図解
※記事などの内容は2019年7月11日掲載時のものです
スマートフォン決済サービス「セブンペイ」が不正利用された事件は、中国人の男2人が逮捕されてから11日で1週間が経過した。男らは中国のインターネット交流サイト(SNS)で指示を受けた実行役で、背後に国際的な犯罪組織があるとみられる。警視庁が実態解明を急ぐが、匿名性の高いネット空間が捜査の壁となりそうだ。
セブン&アイ・ホールディングスによると、第三者がセブンペイ利用者のIDやパスワードを入手し、不正にログイン。登録されたクレジットカードなどから勝手にチャージし、店舗で商品を購入していた。
警視庁は4日、東京都新宿区のセブン-イレブン店舗で電子たばこ20万円分を購入しようとしたとして、詐欺未遂容疑で張升容疑者(22)ら2人を逮捕した。身に覚えのない取引に気付いた利用者から店舗へ連絡があり、発覚した。
張容疑者は調べに対し、中国のSNS「微信(ウェイシン)」を通じて知り合った人物からセブンペイ利用者のIDとパスワードが送られ、「たばこを買えるだけ買え。報酬は1カートン300円」と指示されたと供述した。2人は計3店舗で約110万円分の電子たばこを不正に購入した疑いもあるという。
セブン社によると、約900人、計約5500万円の被害が発生した可能性がある。被害者らのIDには中国など海外からの不正アクセスが集中していた。
警視庁は、組織犯罪対策部が指示役ら犯罪組織上層部への「突き上げ捜査」を行い、不正アクセスについては生活安全部のサイバー犯罪対策課が調べる「2本立て捜査」で実態解明を目指す。
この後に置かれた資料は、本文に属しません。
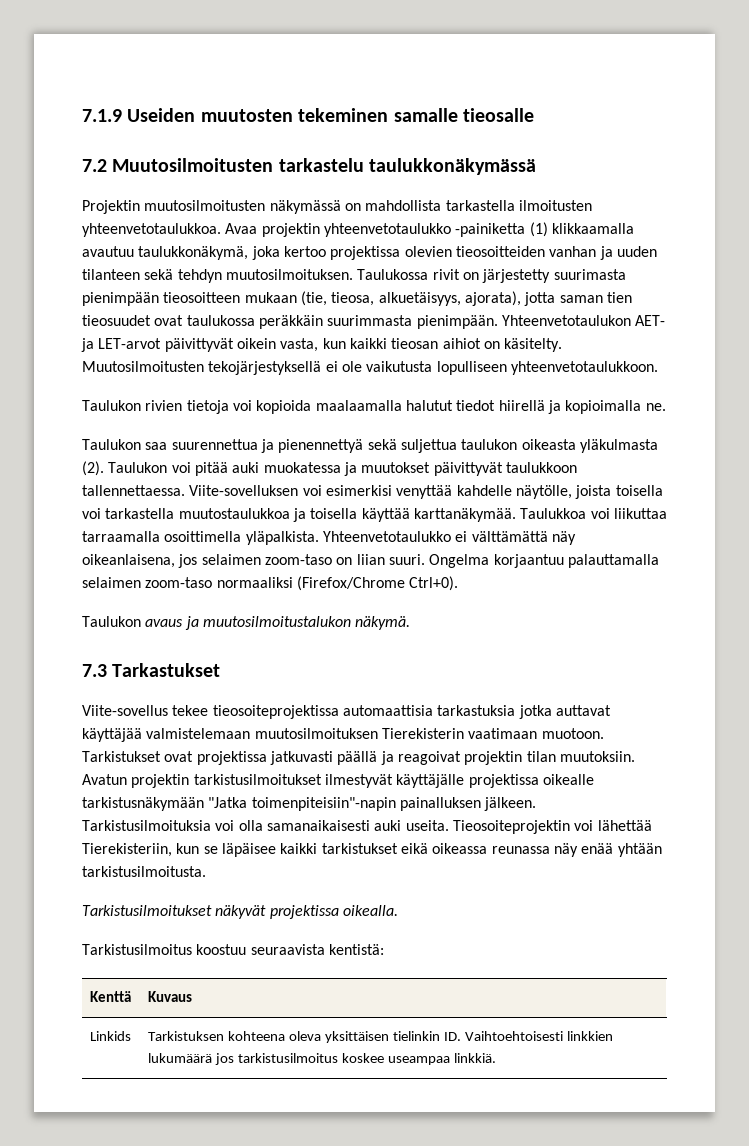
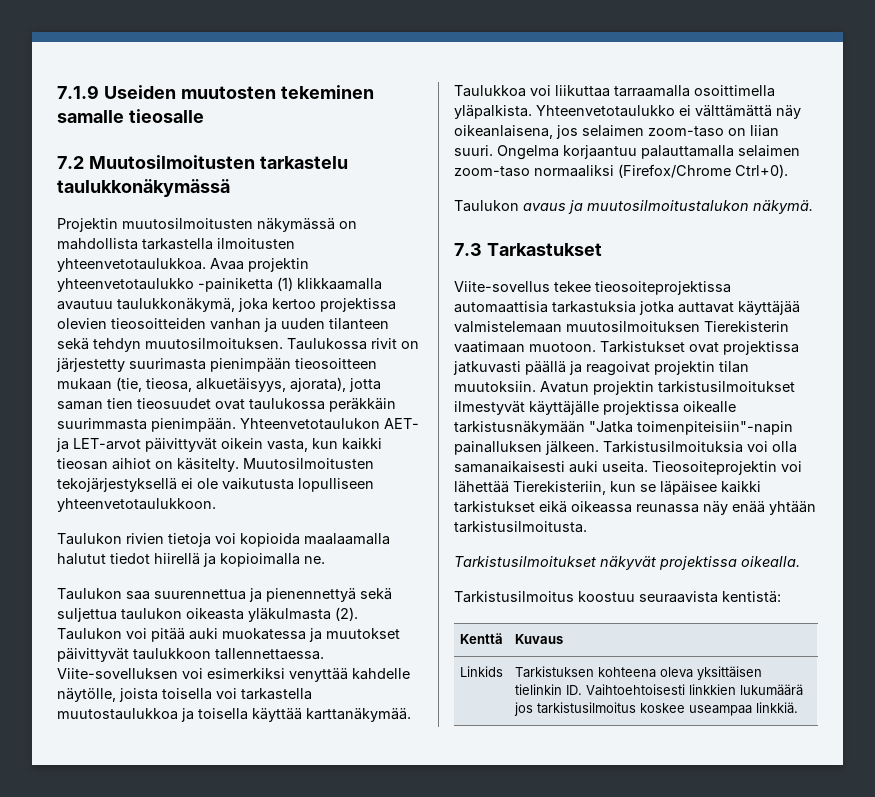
[325,485,392,496] esimerkisi -> [207,668,285,679] esimerkiksi

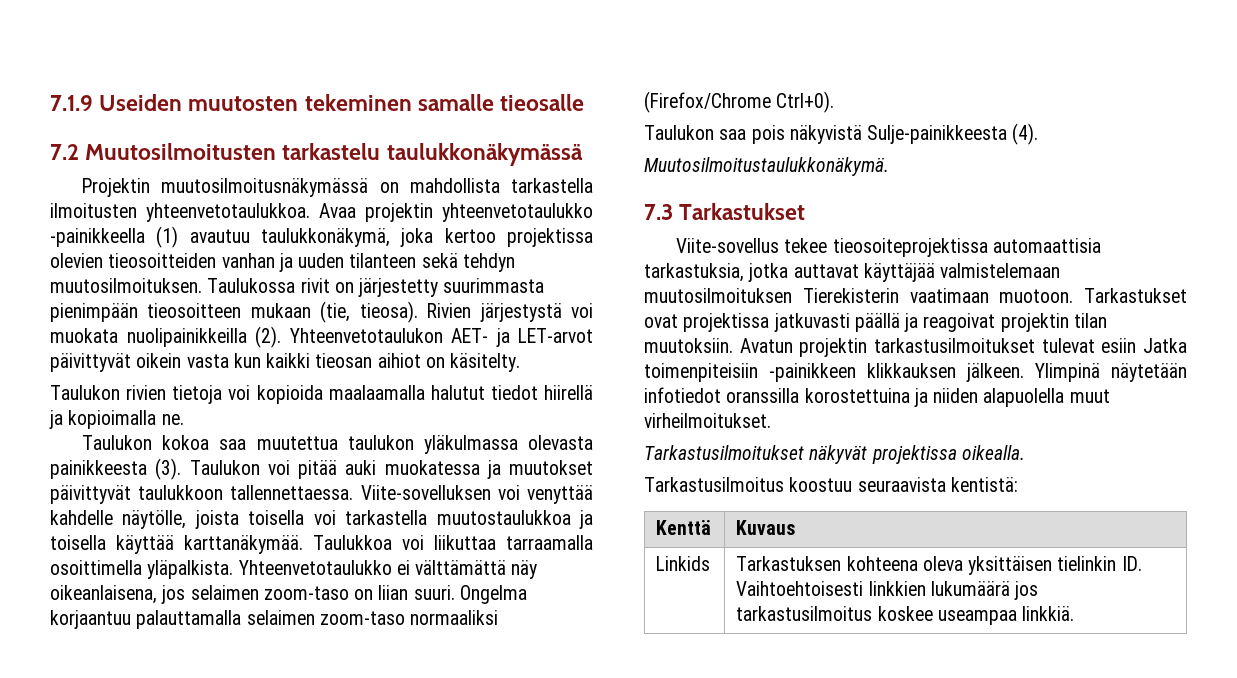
[122,218,335,232] muutosilmoitusten näkymässä -> [161,178,369,197] muutosilmoitusnäkymässä
[198,277,382,292] -painiketta (1) klikkaamalla -> [50,226,179,248] -painikkeella (1)
[129,358,206,370] suurimasta -> [443,278,545,293] suurimmasta
[146,377,381,392] [57,398,396,412] [57,418,236,432] tieosa, alkuetäisyys, ajorata), jotta saman tien tieosuudet ovat taulukossa peräkkäin suurimmasta pienimpään. -> [359,301,594,323] [50,326,281,348] tieosa). Rivien järjestystä voi muokata nuolipainikkeilla (2).
[267,439,308,452] vasta, -> [186,354,229,368] vasta
[243,458,374,469] [57,478,374,492] [57,498,216,512] Muutosilmoitusten tekojärjestyksellä ei ole vaikutusta lopulliseen yhteenvetotaulukkoon. -> (521, 362) none
[126,588,392,602] [57,607,358,622] saa suurennettua ja pienennettyä sekä suljettua taulukon oikeasta yläkulmasta (2). -> [162,435,593,454] [50,458,182,480] kokoa saa muutettua taulukon yläkulmassa olevasta painikkeesta (3).
[207,668,285,679] esimerkiksi -> (520, 492) none
[523,200,813,214] avaus ja muutosilmoitustalukon näkymä. -> [719,123,1039,145] [644,157,889,176] saa pois näkyvistä Sulje-painikkeesta (4). // Muutosilmoitustaulukkonäkymä.
[552,301,636,313] tarkastuksia -> [644,263,744,282] tarkastuksia,
[600,341,685,353] Tarkistukset -> [1084,288,1187,303] Tarkastukset
[658,381,795,393] [454,401,736,415] [454,421,793,435] [454,441,797,455] [454,461,802,475] [454,481,761,495] [454,501,816,515] [454,521,587,533] [454,556,596,567] tarkistusilmoitukset ilmestyvät käyttäjälle projektissa oikealle tarkistusnäkymään "Jatka toimenpiteisiin"-napin painalluksen jälkeen. Tarkistusilmoituksia voi olla samanaikaisesti auki useita. Tieosoiteprojektin voi lähettää Tierekisteriin, kun se läpäisee kaikki tarkistukset eikä oikeassa reunassa näy enää yhtään tarkistusilmoitusta. // Tarkistusilmoitukset -> [874,338,1187,353] [644,363,1187,382] [644,387,1110,407] [644,413,771,428] [644,445,804,460] tarkastusilmoitukset tulevat esiin Jatka toimenpiteisiin -painikkeen klikkauksen jälkeen. Ylimpinä näytetään infotiedot oranssilla korostettuina ja niiden alapuolella muut virheilmoitukset. // Tarkastusilmoitukset
[454,591,574,603] Tarkistusilmoitus -> [644,477,784,492] Tarkastusilmoitus
[514,666,594,678] Tarkistuksen -> [736,556,842,571] Tarkastuksen
[536,702,636,714] tarkistusilmoitus -> [736,606,873,621] tarkastusilmoitus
手掛かりとなるのが微信でのやりとりだ。ただ、捜査関係者は「指示役が中国にいたままネットで命令しているとしたら特定は難しい。組織のことを分かっている人間を捕まえる必要がある」と話す。
立命館大情報理工学部の上原哲太郎教授(サイバーセキュリティー)は「捜査で不正アクセス元のIPアドレス(ネット上の住所)が分かっても、人物まで特定するには中国側の協力がカギになる」と指摘した。